*What to work on*.
In the listing below, find every line with the string "flex" and pull it out.

*Records for processing*.
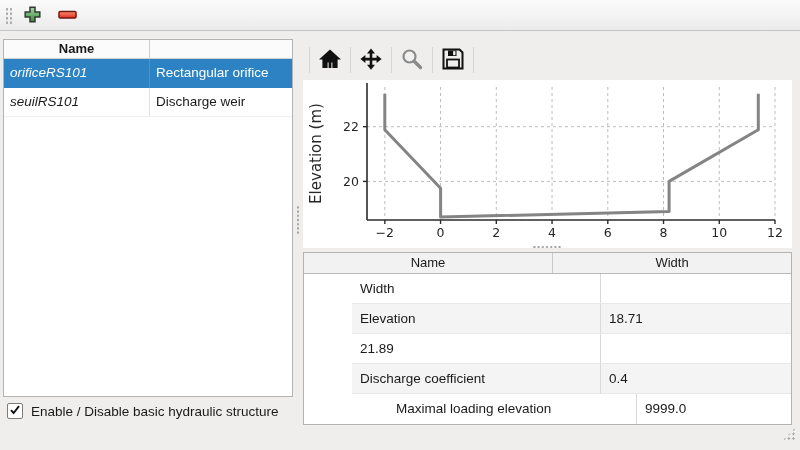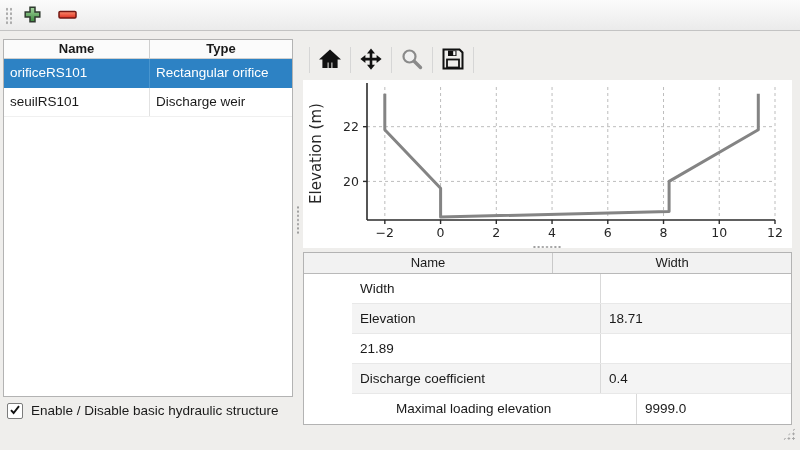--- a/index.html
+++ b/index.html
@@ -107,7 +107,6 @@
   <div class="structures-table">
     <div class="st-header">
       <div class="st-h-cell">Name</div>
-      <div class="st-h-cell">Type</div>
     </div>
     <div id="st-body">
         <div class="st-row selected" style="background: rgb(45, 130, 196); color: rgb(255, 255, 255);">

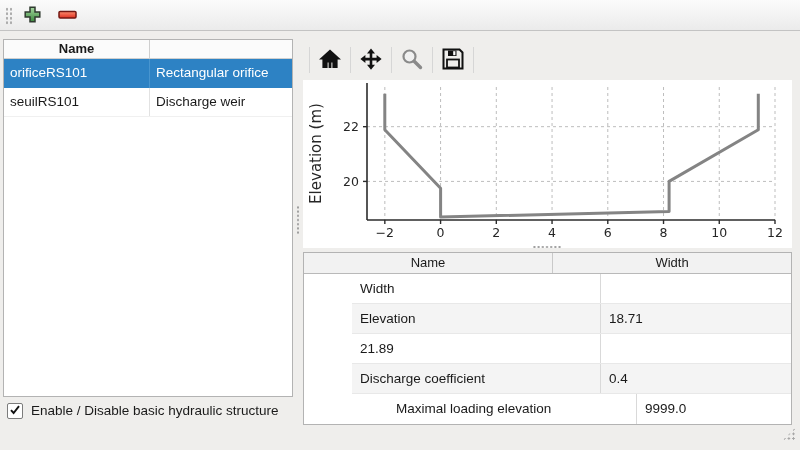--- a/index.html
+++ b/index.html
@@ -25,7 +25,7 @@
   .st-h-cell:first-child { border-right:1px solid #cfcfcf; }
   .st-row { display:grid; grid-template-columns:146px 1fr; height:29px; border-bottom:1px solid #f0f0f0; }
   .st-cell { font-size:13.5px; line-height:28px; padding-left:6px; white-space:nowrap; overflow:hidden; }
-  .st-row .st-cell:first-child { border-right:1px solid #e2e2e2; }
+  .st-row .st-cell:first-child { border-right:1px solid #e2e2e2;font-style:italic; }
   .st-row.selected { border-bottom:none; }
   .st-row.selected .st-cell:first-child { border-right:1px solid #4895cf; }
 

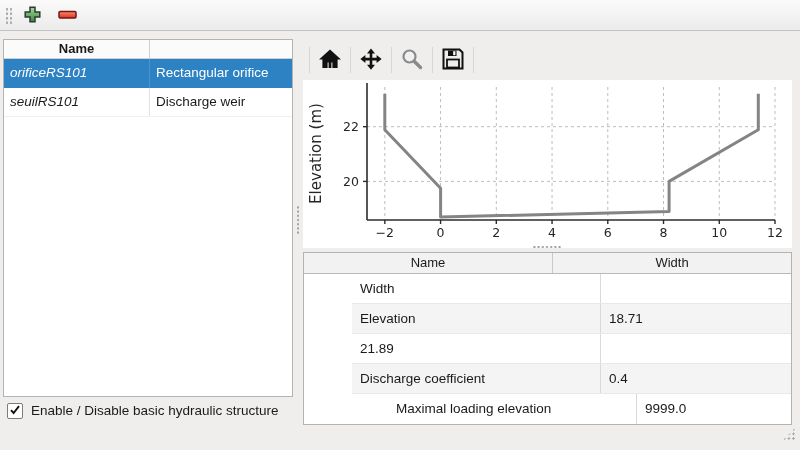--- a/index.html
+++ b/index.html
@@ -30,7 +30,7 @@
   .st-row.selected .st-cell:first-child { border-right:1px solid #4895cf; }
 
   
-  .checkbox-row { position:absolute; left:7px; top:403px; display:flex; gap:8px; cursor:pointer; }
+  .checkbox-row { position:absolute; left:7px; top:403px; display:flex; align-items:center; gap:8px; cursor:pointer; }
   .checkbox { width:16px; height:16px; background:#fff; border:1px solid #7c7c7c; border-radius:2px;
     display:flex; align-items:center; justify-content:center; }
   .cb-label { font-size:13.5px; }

*Response to this exercise*.
-  .checkbox-row { position:absolute; left:7px; top:403px; display:flex; gap:8px; cursor:pointer; }
+  .checkbox-row { position:absolute; left:7px; top:403px; display:flex; align-items:center; gap:8px; cursor:pointer; }
     display:flex; align-items:center; justify-content:center; }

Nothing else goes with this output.